** WHAT TO WORK ON **
Look through the listing below for the string "this". Show each line where it occurs.

** RECORDS TO PROCESS **
Content starts

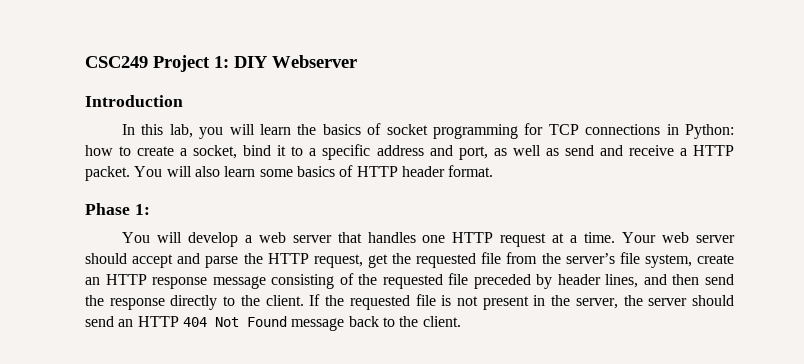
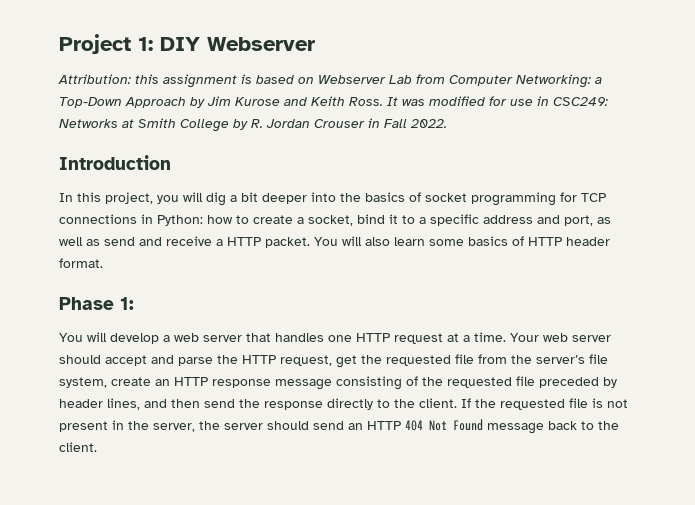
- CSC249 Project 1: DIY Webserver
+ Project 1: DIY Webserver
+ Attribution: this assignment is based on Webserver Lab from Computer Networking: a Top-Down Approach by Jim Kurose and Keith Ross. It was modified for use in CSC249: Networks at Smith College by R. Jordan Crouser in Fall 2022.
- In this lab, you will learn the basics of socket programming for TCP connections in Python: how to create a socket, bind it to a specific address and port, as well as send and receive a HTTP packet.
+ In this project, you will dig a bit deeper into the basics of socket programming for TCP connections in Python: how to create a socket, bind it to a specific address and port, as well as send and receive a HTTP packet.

Content ends
Content starts

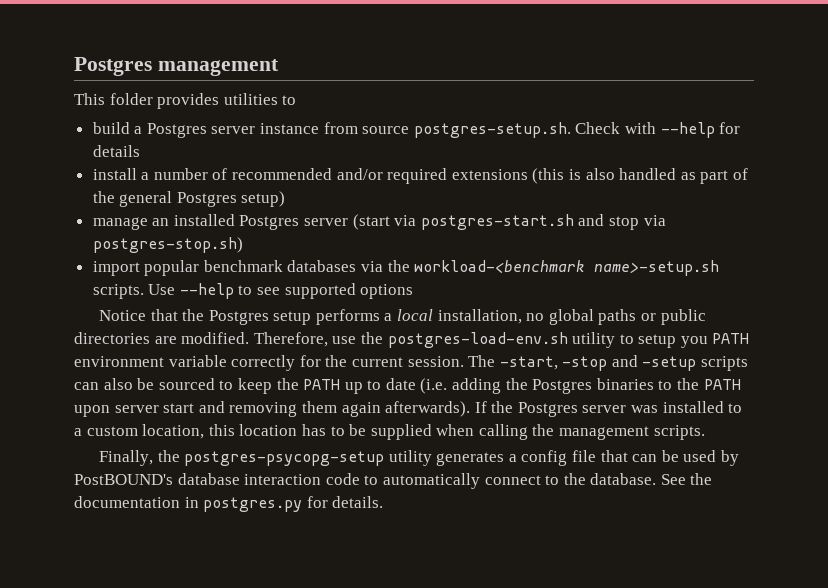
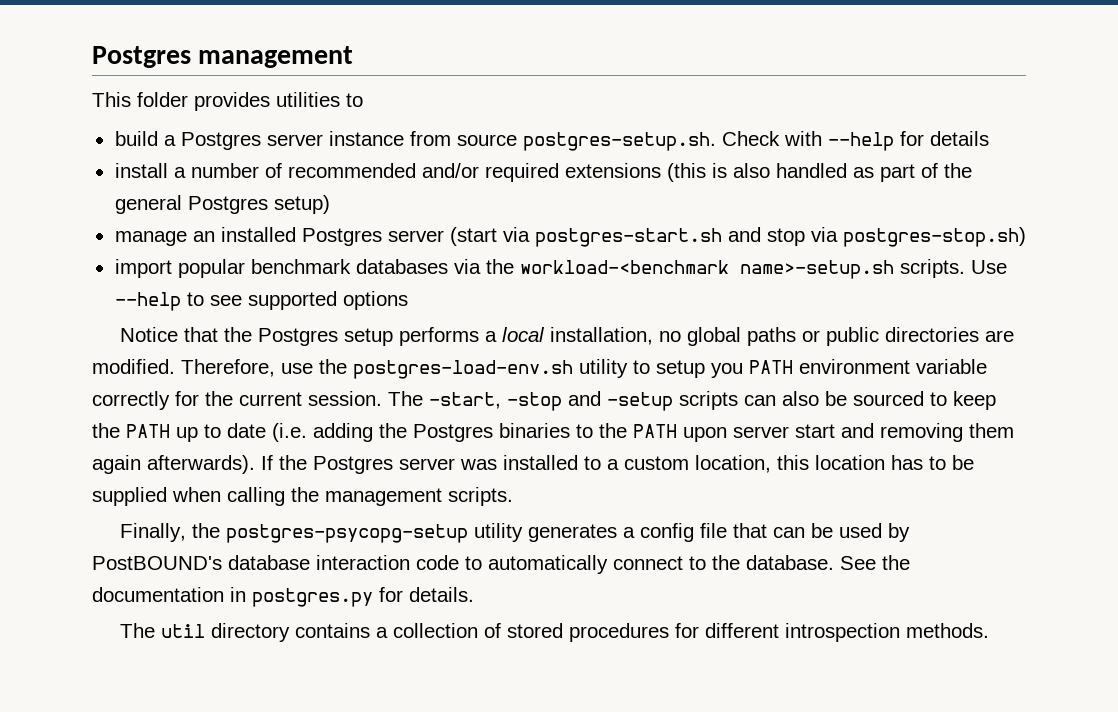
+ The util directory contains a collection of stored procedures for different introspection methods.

Content ends

** EXERCISE SOLUTION **
+ Attribution: this assignment is based on Webserver Lab from Computer Networking: a Top-Down Approach by Jim Kurose and Keith Ross. It was modified for use in CSC249: Networks at Smith College by R. Jordan Crouser in Fall 2022.
- In this lab, you will learn the basics of socket programming for TCP connections in Python: how to create a socket, bind it to a specific address and port, as well as send and receive a HTTP packet.
+ In this project, you will dig a bit deeper into the basics of socket programming for TCP connections in Python: how to create a socket, bind it to a specific address and port, as well as send and receive a HTTP packet.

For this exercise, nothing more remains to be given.